A ‘grit’ word? Is this a thing now? A word to remind yourself to keep going? I could have done with that today. After leaving my class early because I was annoyed by the attitude of some students, I talked with Saipan later (she is one of the smarter, motivated ones) and told her I wasn’t happy with the classes behaviour today and she just looked at me and said ‘keep fighting ‘ like she was a wise old auntie. Keep fighting or ‘su-su’ in Thai is what everyone says to a complaint and in my mind, there’s an underlying implication of ‘shut up and get on with it.’ Maybe this is my grit word.

Someone took this picture because they need a friendly foreign face for the school promotional material and it was my turn. I seem to be looking off to the side but at least my eyes are open! The girl is JubJib, a smart one in my class who I can’t really teach as her skills far surpass many of the other students whose level I have to teach to.

God’s Deal – 17th November 2022

It’s catching up, chasing at our heels
Kicking guts and stabbing in the feels
Lumps are growing, now we’re knowing
This is the worst of God’s shitty deals


We stand before the world, in all its majesty and torment, and say ‘we mean something’ – we, who contribute in some way toward the betterment of the world; we, who have skin in the game; we, who improve matters; we, who care. We find, to our utter astonishment, that we have faith in ourselves.

Nick Cave

Today I’m feeling:
Happy
Today I’m grateful for:
The rain again. It’s not long since the rainy season ended but in that short time, the garden was getting parched and forcing me to water far more often than my laziness would like. But today, I can lie down and relax and watch the downpour doing the work for me.
The best thing about today was:
Taking about an hour to leave school as at every turn there were new groups of students wanting to chat. I had good conversations with many of them, my current students, my old students and even some I don’t teach.
Are you in control of your life?
As much as it is possible to be. So many factors can not be controlled and honestly, it is better that way.

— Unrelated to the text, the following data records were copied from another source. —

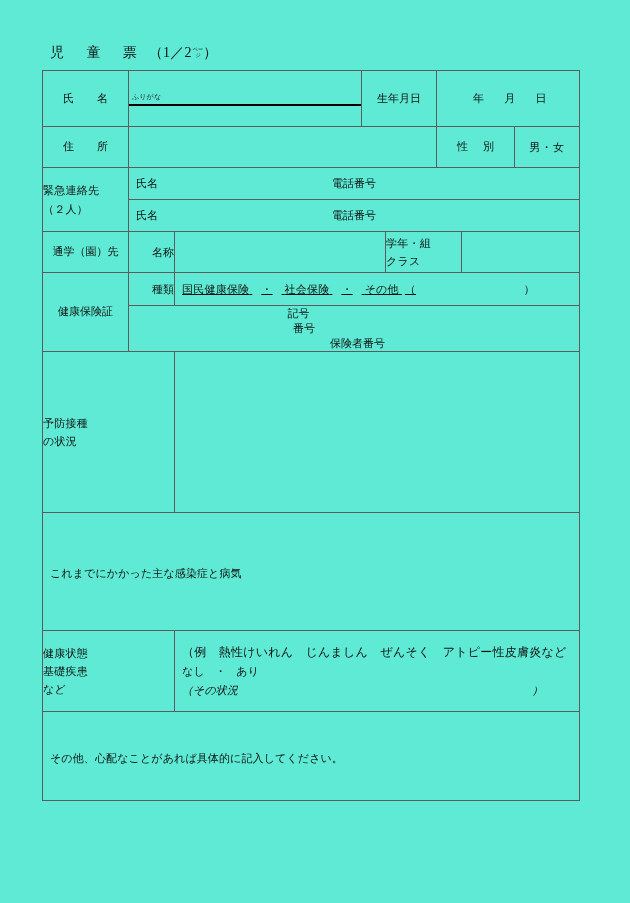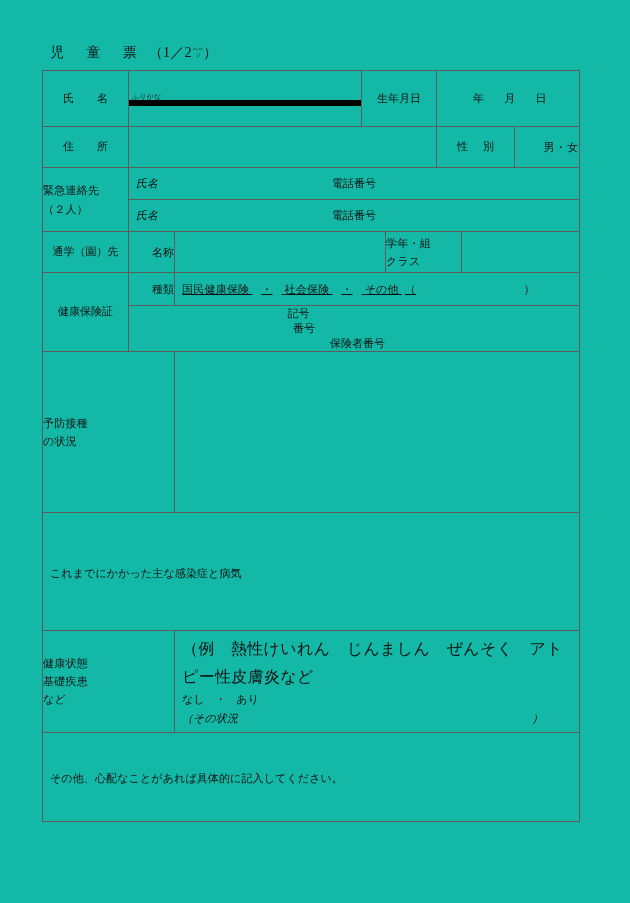--- a/index.html
+++ b/index.html
@@ -12,21 +12,21 @@
     height: 903px;
     font-family: "Liberation Serif", "DejaVu Serif", serif;
     color: #1a1a1a;
     -webkit-font-smoothing: antialiased;
   }
   .page {
     position: relative;
     width: 630px;
     height: 903px;
     box-sizing: border-box;
-    background: #14b8a6;
+    background: #5eead4;
     overflow: hidden;
   }
 
   
   .doc-title {
     position: absolute;
     left: 50px;
     top: 44px;
     font-size: 14px;
     letter-spacing: 0.30em;
@@ -82,48 +82,48 @@
   }
 
   
   .furigana-wrap {
     height: 100%;
     display: flex;
     flex-direction: column;
   }
   .furigana-top {
     height: 15px;
-    border-bottom: 6px solid #000000;
+    border-bottom: 2px solid #000000;
     font-size: 7px;
     letter-spacing: 0.02em;
     padding: 1px 0 0 3px;
     box-sizing: border-box;
     color: #222;
   }
   .furigana-bot {
     flex: 1;
   }
 
   .ymd {
     display: flex;
     align-items: center;
     justify-content: space-around;
     padding: 0 22px 0 26px;
     letter-spacing: 0.05em;
   }
 
-  .gender-val { text-align: right; letter-spacing: 0.08em; }
+  .gender-val { text-align: center; letter-spacing: 0.08em; }
 
   
   .two-col {
     display: flex;
     align-items: center;
     padding-left: 7px;
   }
-  .two-col .f1 { width: 196px; font-style: italic; }
+  .two-col .f1 { width: 196px; }
 
   .ins-kind {
     padding-left: 7px;
     letter-spacing: 0.02em;
     text-decoration: underline;
   }
   .ins-kind .sep { padding: 0 9px; }
   .ins-kind .paren-open { margin-left: 3px; }
   .ins-kind .paren-close { float: right; padding-right: 44px; }
 
@@ -148,21 +148,21 @@
   .tall-note .note-head {
     padding: 4px 0 0 7px;
     letter-spacing: 0.01em;
   }
 
   .health-body {
     padding: 4px 0 4px 7px;
     line-height: 1.72;
     letter-spacing: 0.01em;
   }
-  .health-body .ex { font-size: 16px; letter-spacing: 0.02em; }
+  .health-body .ex { font-size: 12px; letter-spacing: 0.02em; }
   .health-body .yn { letter-spacing: 0.02em; }
   .health-body .yn .mid { padding: 0 10px; }
   .health-body .situation { position: relative; font-style: italic; }
   .health-body .situation .close { position: absolute; right: 36px; top: 0; }
 </style>
 </head>
 <body>
 
 <div class="page">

I took this picture because this cutie was above the door into the bathroom at school and though the picture doesn’t show it is bigger than my hand. What a beauty.

My Cockroaches – 15th November 2022

Lizards are my cockroaches
Skittering everywhere
Hiding in dark corners
Always on a tear
Cats always chasing
Mostly without reward
Lizard shit on everything
Cannot be ignored
Second life and tailless
Laying eggs in sheets
Cute little babies run
And so it all repeats


We are so focused on improving our lives, we forget how to live them.

paraphrase Alan Watts

Today I’m feeling:
Happy
Today I’m grateful for:
Breaking routine and going to Sammakhi to meet Kamboom instead of going home straight after classes. Sometimes it takes an effort to get out of my comfort zone.
The best thing about today was:
Walking around Sammakhi with Kamboom and meeting a couple of other old students of mine. It was interesting to be on the grounds of another school and Kamboom is a good kid with a lot of potential and is in a good place to realise it. I also understand better that where I work isn’t so bad for the students when I consider that some of the old Anuban students are now at Sammakhi and they were very poorly skilled before. Sammakhi is supposed to be the better school but I imagine they also have to cater for a wide range of skill levels.
Daily thought
What are you in doubt about at the moment?
I doubt when I talk myself into it.
I have felt doubt about how things will be when Amy returns but when I’m thinking about it now I know everything will be fine.
I doubt myself on bad days at school but that turns around when the next day is fine. These doubts are good reminders though, not to take things for granted.
Who is your favourite singer or musical artist right now?
At my age, it is so difficult to answer a question like this. There’s too much information in my head, too many favourites from the past, from maybe yesterday to last week, year or decade. Why even force a decision like this? It’s a conversation question but not really a journal question. 20-year-old me wouldn’t even hesitate to answer this though. Is 55-year-old me smarter or wiser?

I took this picture because Don’s new puppy was at 22 Grams today and I haven’t met before. The same type of dog as Amy’s dad and just as bouncy and active.